Friday, March 15, 2013

Jolly LLB





Rating : 8/10
Release Date : 15th March, 2013
Time : 131 minutes
Director & Writer : Subhash Kapoor; Music : Krsna
Starring : Arshad Warsi, Saurabh Shukla, Boman Irani, Amrita Rao, Manoj Pahwa, Sanjay Mishra, Harsh Chhaya, Mohan Kapoor, Mohan Agashe, Ramesh Deo




This is a thinly disguised, sarcasm laden, humour filled, biting and touching attempt to showcase the creaking, broken machinery we call the Justice system in India. It has its heart in the right place (the film, not the system) and on more than one occasion you find yourself rooting for Arshad Warsi as he seeks justice for some dead labourers, fighting a wheeler-dealer lawyer (Boman), the corrupt, we-will-look-the-other-way police and a court that doesn’t seem to have paid heed to Sunny Deol’s famous ‘Tareek pe tareek’ emotional dialogue in Damini





Arshad Warsi is from Meerut and life isn’t panning out the way he wants it to. He has a sweetheart, Amrita Rao, but that’s about the only thing he has going for him. He decides to peddle his wares in Delhi, dreaming about a big break, media publicity and hitting the mythical jackpot. A famous hit and run case presents itself as an opportunity, involves the wealthy scion of an industrialist family who keeps getting acquitted thanks to witnesses and evidence disappearing faster than the best David Blaine can manage. While at first Arshad considers striking a deal as well, but then, spurred by some sarcasm and a tight slap from an unlikely source, he decides to actually fight and walk into the battle all guns blazing.
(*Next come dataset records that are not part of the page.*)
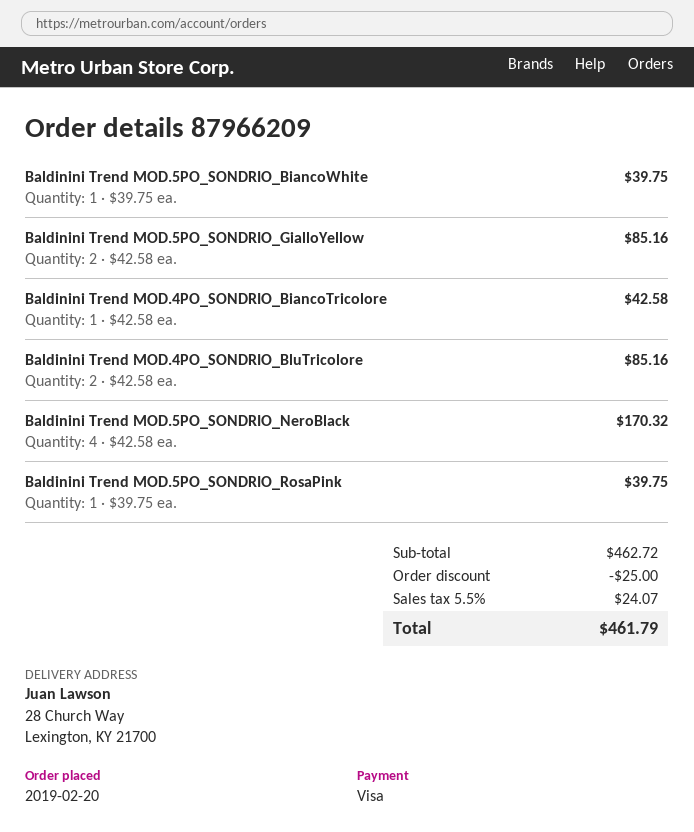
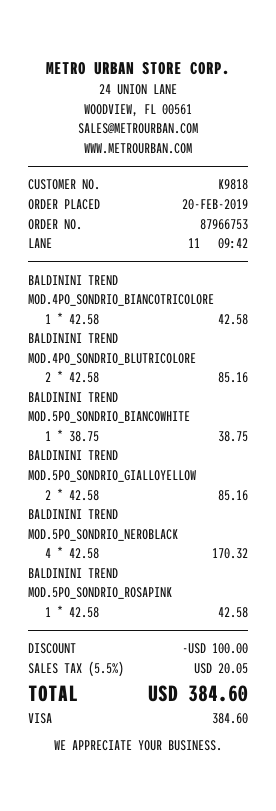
order number: 87966209 -> 87966753
Baldinini Trend MOD.5PO_SONDRIO_BiancoWhite: 1 x 39.75 = 39.75 -> 1 x 38.75 = 38.75
Baldinini Trend MOD.5PO_SONDRIO_RosaPink: 1 x 39.75 = 39.75 -> 1 x 42.58 = 42.58
discount: 25.00 -> 100.00
tax: 5.5% = 24.07 -> 5.5% = 20.05
total: 461.79 -> 384.60

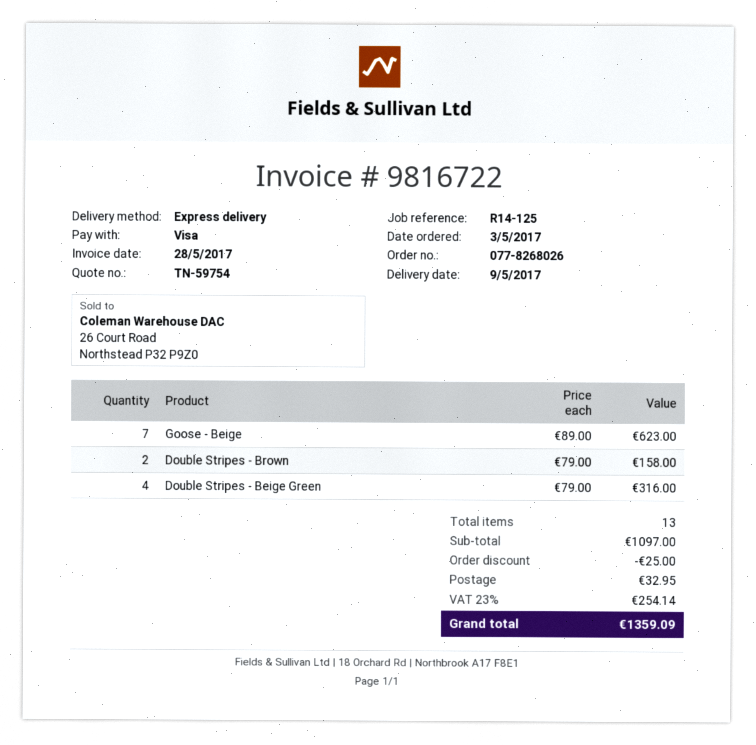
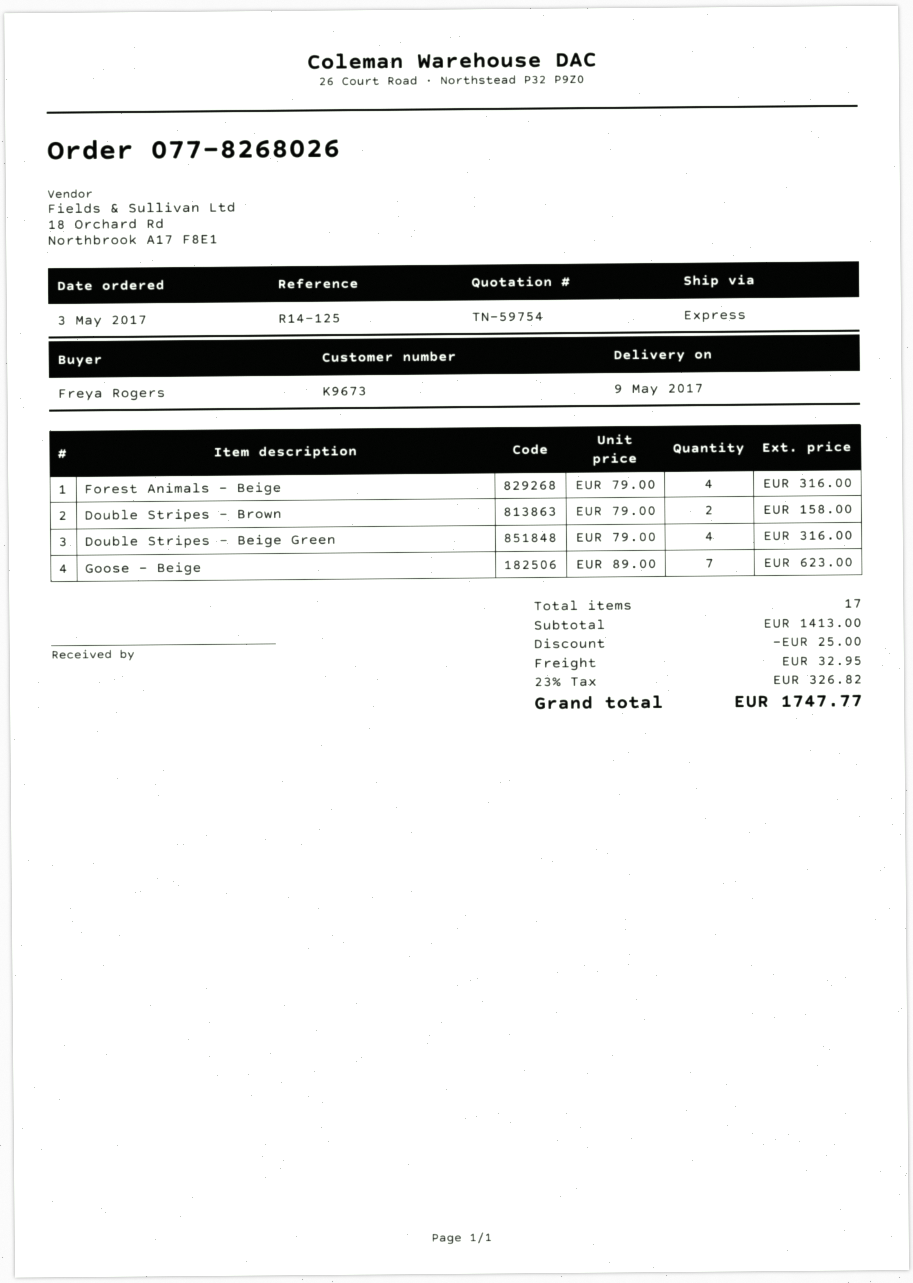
Forest Animals - Beige: none -> 4 x 79.00 = 316.00
total quantity: 13 -> 17
subtotal: 1097.00 -> 1413.00
tax: 23% = 254.14 -> 23% = 326.82
total: 1359.09 -> 1747.77

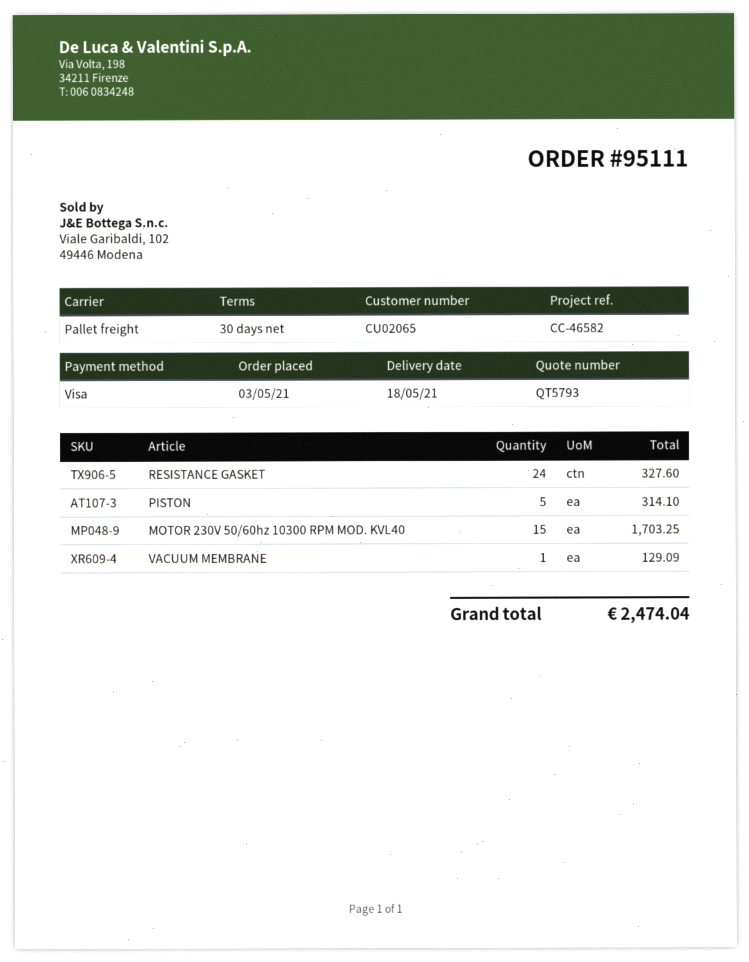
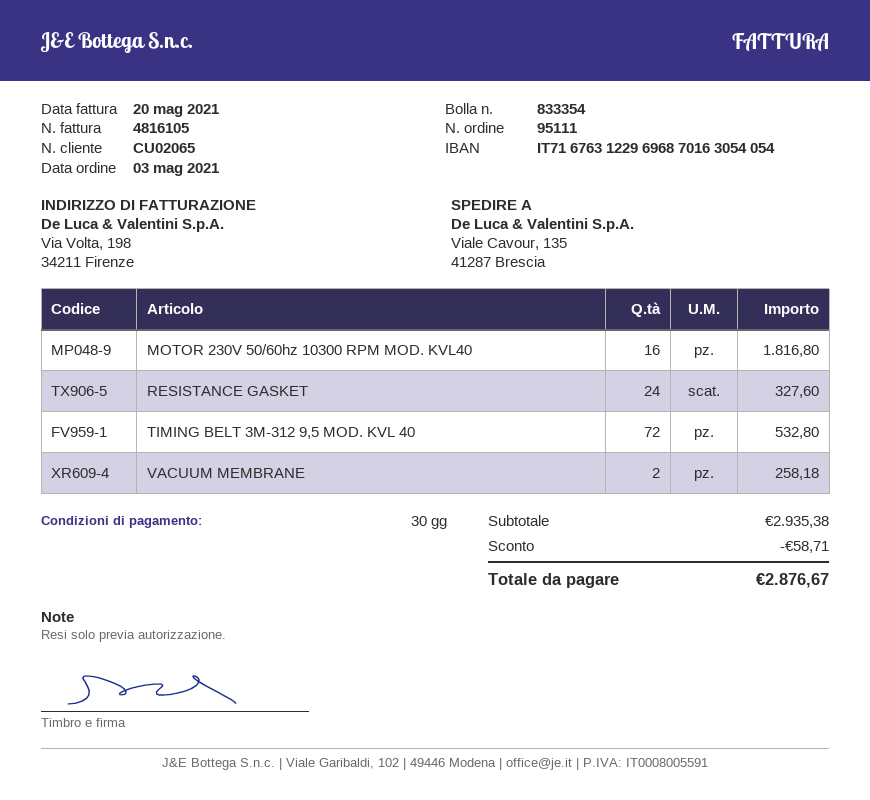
PISTON: 5 for 314.10 -> none
MOTOR 230V 50/60hz 10300 RPM MOD. KVL40: 15 for 1703.25 -> 16 for 1816.80
VACUUM MEMBRANE: 1 for 129.09 -> 2 for 258.18
TIMING BELT 3M-312 9,5 MOD. KVL 40: none -> 72 for 532.80
discount: none -> 58.71
total: 2474.04 -> 2876.67

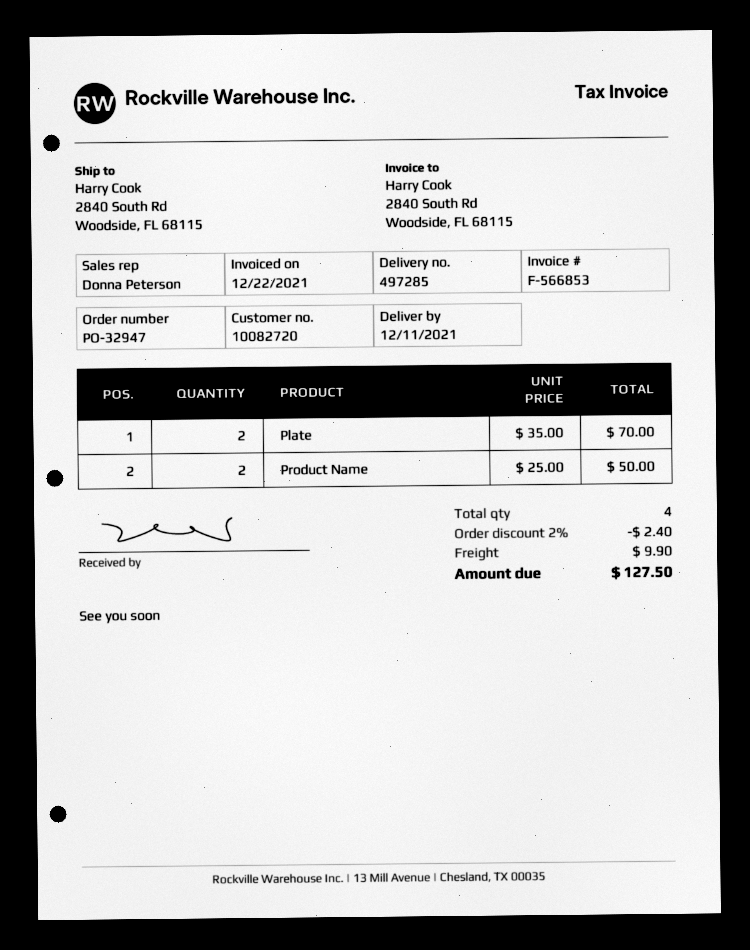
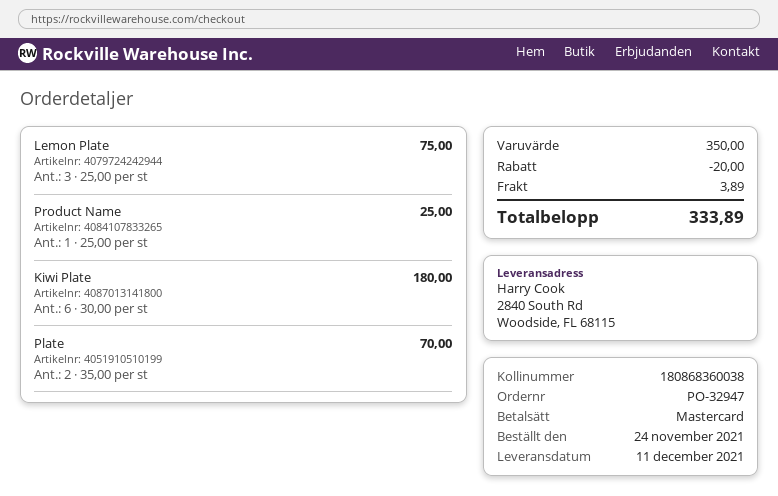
Product Name: 2 x 25.00 = 50.00 -> 1 x 25.00 = 25.00
Lemon Plate: none -> 3 x 25.00 = 75.00
Kiwi Plate: none -> 6 x 30.00 = 180.00
discount: 2.40 -> 20.00
shipping: 9.90 -> 3.89
total: 127.50 -> 333.89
Saurabh Shukla almost steals the show from under the noses of the two opposing litigators with his fantastic turn as the district court judge presiding over the case. Arshad is excellent, as the small town lawyer finding his feet in the big bad world of Delhi, have always felt (especially after watching Sehar), that he is highly under-rated as an actor). And Boman is every inch the dismissive, big shot lawyer, who feels its ok to even correct the judge when he feels something is not happening as per procedure (and to even lose his cool if the judge doesn’t listen).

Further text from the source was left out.